Accessing Desktop Data
This document will help you find the best data source for a given analysis of Desktop Firefox. It focuses on descriptive datasets and does not cover anything attempting to explain why something is observed. This guide will help if you need to answer questions like:
- How many Firefox users are active in Germany?
- How many crashes occur each day?
- How many users have installed a specific add-on?
If you want to know whether a causal link occurs between two events, consider running an experiment.
There are two types of datasets that you might want to use: those based on raw pings and those derived from them.
Raw Ping Datasets
We receive data from Firefox users via pings: small JSON payloads sent by clients at specified intervals. There are many types of pings, each containing different measurements and sent for different purposes.
These pings are then aggregated into ping-level datasets that can be retrieved using BigQuery. Pings can be difficult to work with and expensive to query: where possible, you should use a derived dataset to answer your question.

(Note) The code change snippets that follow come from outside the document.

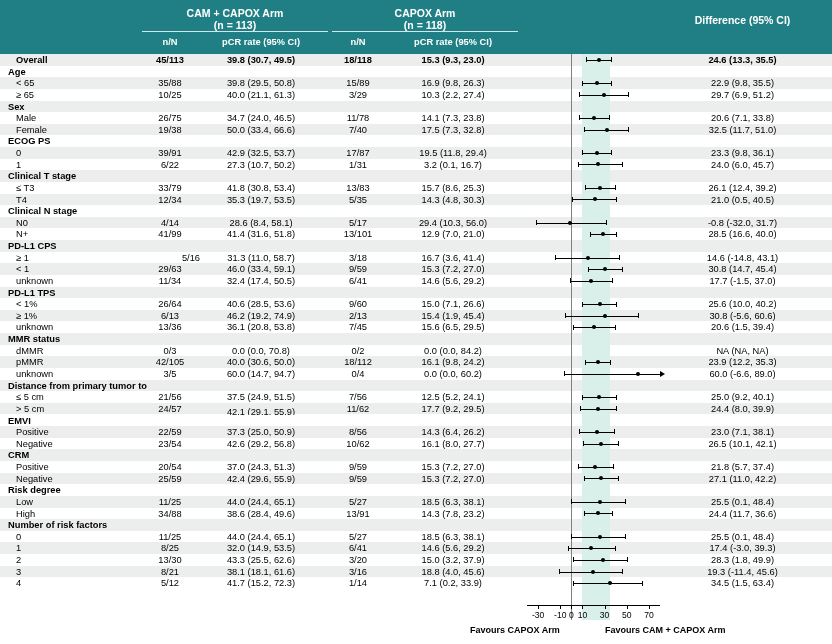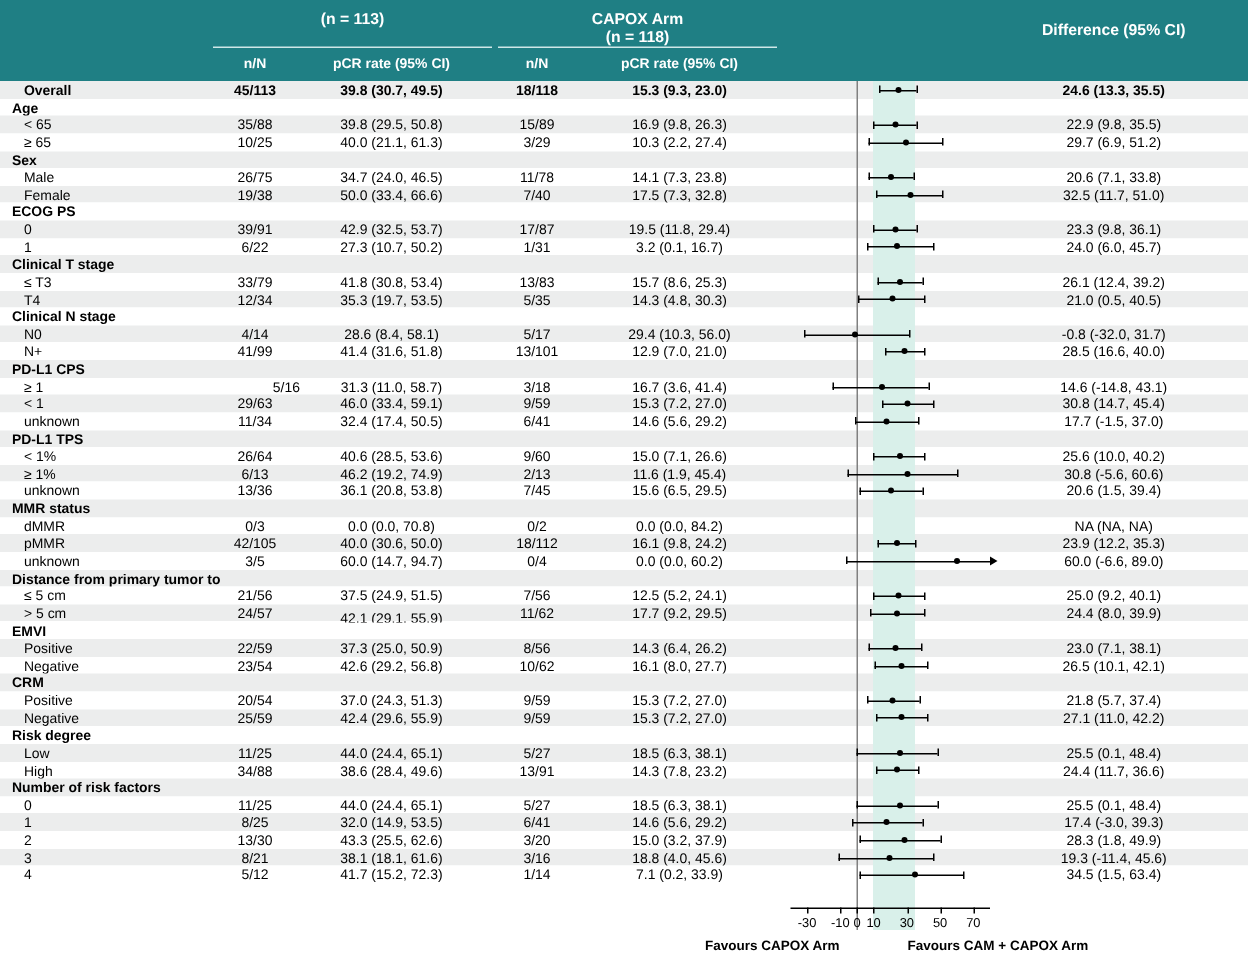--- a/index.html
+++ b/index.html
@@ -91,6 +91,7 @@
 
   <div class="hdr">
     <div class="grp" style="left:140px; top:7px; width:190px;">
+      <div>CAM + CAPOX Arm</div>
       <div>(n = 113)</div>
     </div>
     <div class="grp" style="left:330px; top:7px; width:190px;">

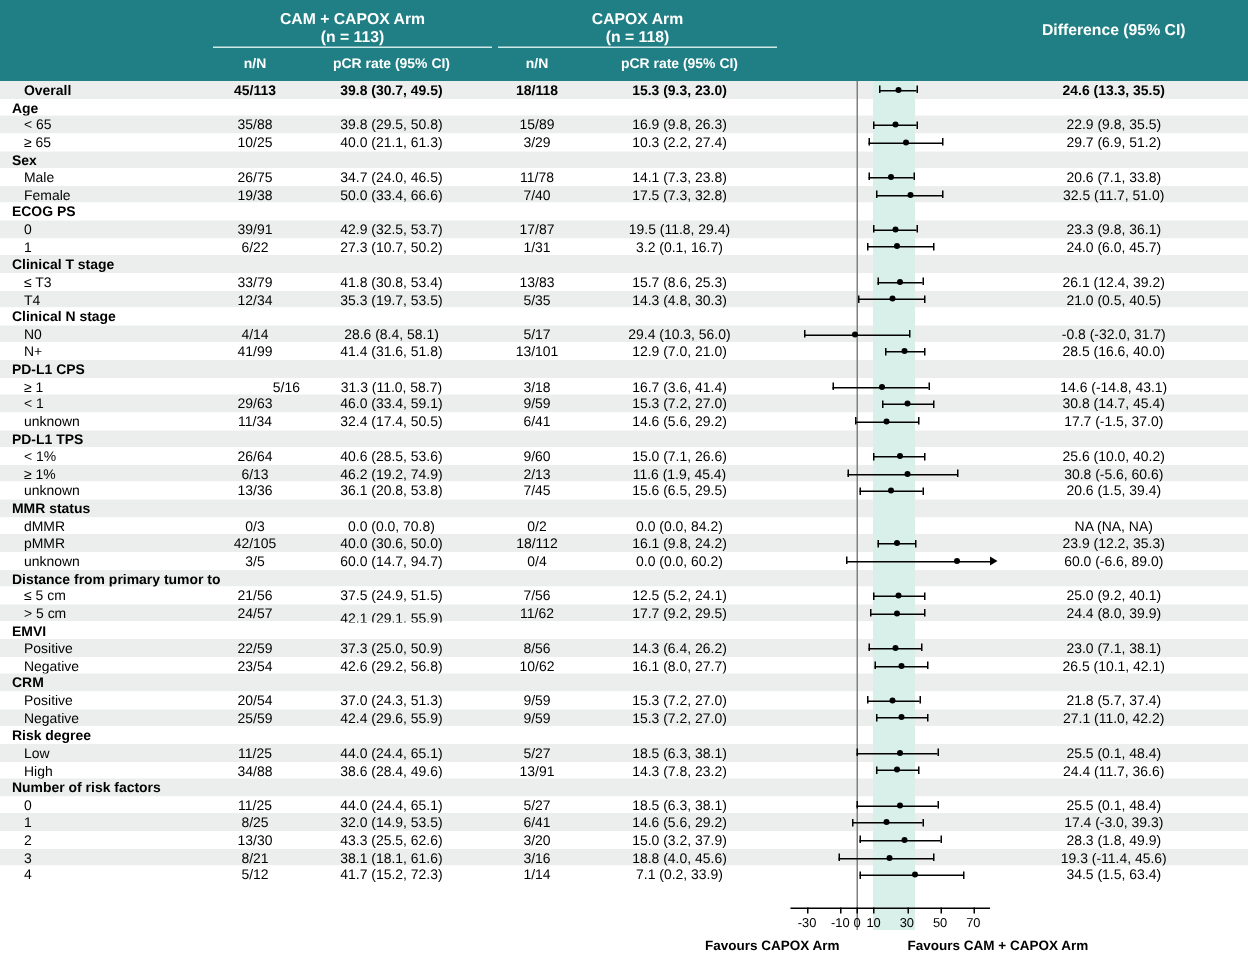--- a/index.html
+++ b/index.html
@@ -256,7 +256,7 @@
         <div class="c-nn1" style="top: 1px;">6/13</div>
         <div class="c-pcr1" style="top: 1px;">46.2 (19.2, 74.9)</div>
         <div class="c-nn2" style="top: 1px;">2/13</div>
-        <div class="c-pcr2" style="top: 1px;">11.6 (1.9, 45.4)</div>
+        <div class="c-pcr2" style="top: 1px;">15.4 (1.9, 45.4)</div>
         <div class="c-diff" style="top: 1px;">30.8 (-5.6, 60.6)</div>
       </div>
       <div class="row white" style="top: 267.49px;">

For more information on pings and how to use them, see Raw Ping Data.
Derived Datasets
Derived datasets are built using the raw ping data above with various transformations to make them easier to work with and help you avoid the pitfall of pseudo-replication. You can find a full list of them in the derived datasets section, but two commonly used ones are "Clients Daily" and "Clients Last Seen".
Clients Daily
Many questions about Firefox take the form "What did clients with
characteristics X, Y, and Z do during the period S to E?" The
clients_daily
table aims to answer these questions. Each row in
the table is a (client_id
, submission_date
) and contains a
number of aggregates about that day's activity.
See the clients_daily
reference for more information.
Clients Last Seen
The clients_last_seen
dataset is useful for efficiently determining exact
user counts such as DAU and MAU.
It can also allow efficient calculation of other windowed usage metrics like retention via its
bit pattern fields.
It includes the most recent values in a 28 day window for all columns in the
clients_daily
dataset.
See the clients_last_seen
reference for more information.